(Items from a data source)
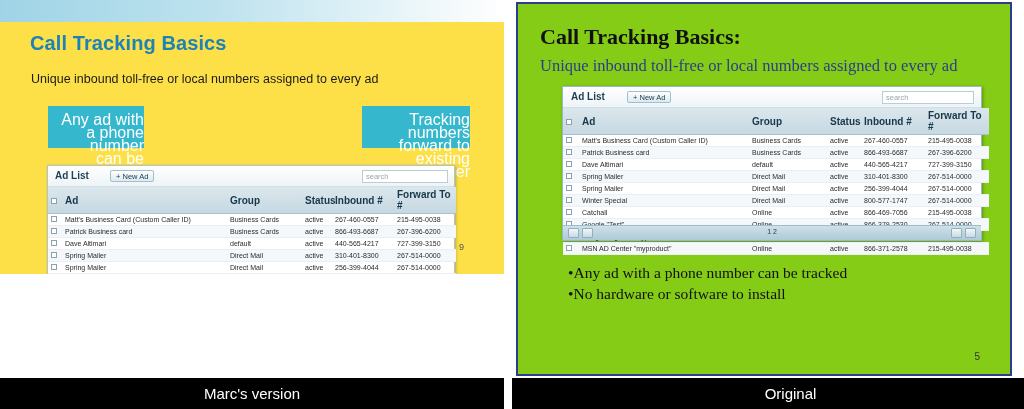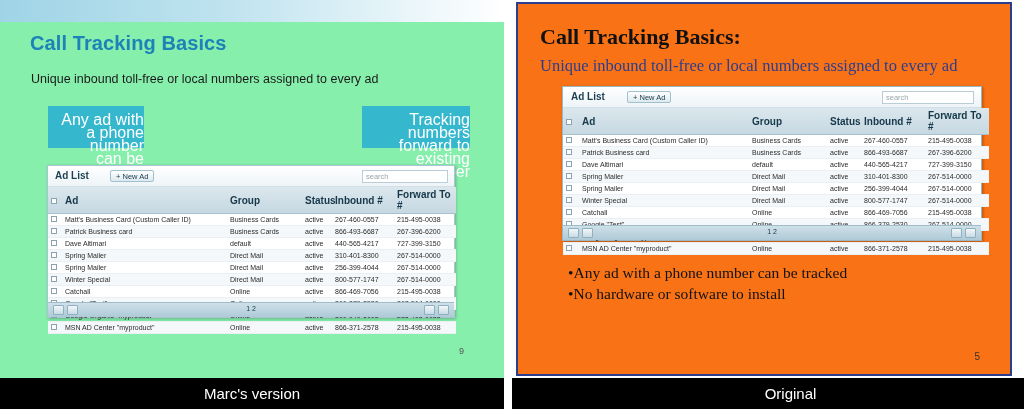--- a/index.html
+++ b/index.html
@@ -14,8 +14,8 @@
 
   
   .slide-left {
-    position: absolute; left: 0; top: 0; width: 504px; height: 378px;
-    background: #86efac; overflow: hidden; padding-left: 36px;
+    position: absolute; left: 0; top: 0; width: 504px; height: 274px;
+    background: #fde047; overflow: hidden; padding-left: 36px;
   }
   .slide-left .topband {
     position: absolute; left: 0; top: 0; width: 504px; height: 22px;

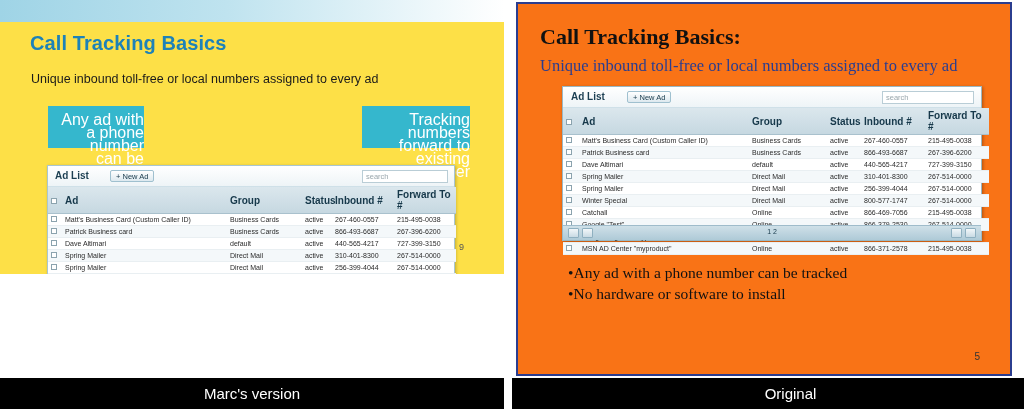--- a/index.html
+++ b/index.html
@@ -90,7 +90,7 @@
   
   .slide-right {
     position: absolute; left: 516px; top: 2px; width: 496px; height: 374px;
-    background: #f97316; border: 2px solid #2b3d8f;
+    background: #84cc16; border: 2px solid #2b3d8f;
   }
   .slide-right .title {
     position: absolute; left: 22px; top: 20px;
...
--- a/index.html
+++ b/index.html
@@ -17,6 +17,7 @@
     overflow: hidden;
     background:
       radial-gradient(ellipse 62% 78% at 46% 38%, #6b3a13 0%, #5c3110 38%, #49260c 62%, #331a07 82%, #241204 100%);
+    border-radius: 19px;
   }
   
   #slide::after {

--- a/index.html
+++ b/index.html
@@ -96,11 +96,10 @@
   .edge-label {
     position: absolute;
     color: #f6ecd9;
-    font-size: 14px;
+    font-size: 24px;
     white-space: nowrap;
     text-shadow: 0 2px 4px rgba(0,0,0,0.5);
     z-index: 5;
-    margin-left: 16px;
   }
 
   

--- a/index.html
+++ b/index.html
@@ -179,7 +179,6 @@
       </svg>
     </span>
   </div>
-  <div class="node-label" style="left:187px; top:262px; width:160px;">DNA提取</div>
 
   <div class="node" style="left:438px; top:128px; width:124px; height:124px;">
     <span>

* **TASK DESCRIPTION**: Report the lines above that contain "slide".

* **SOLUTION FOR THIS EXERCISE**:
   .slide-left {
   .slide-left .topband {
   .slide-right {
   .slide-right .title {
   #slide::after {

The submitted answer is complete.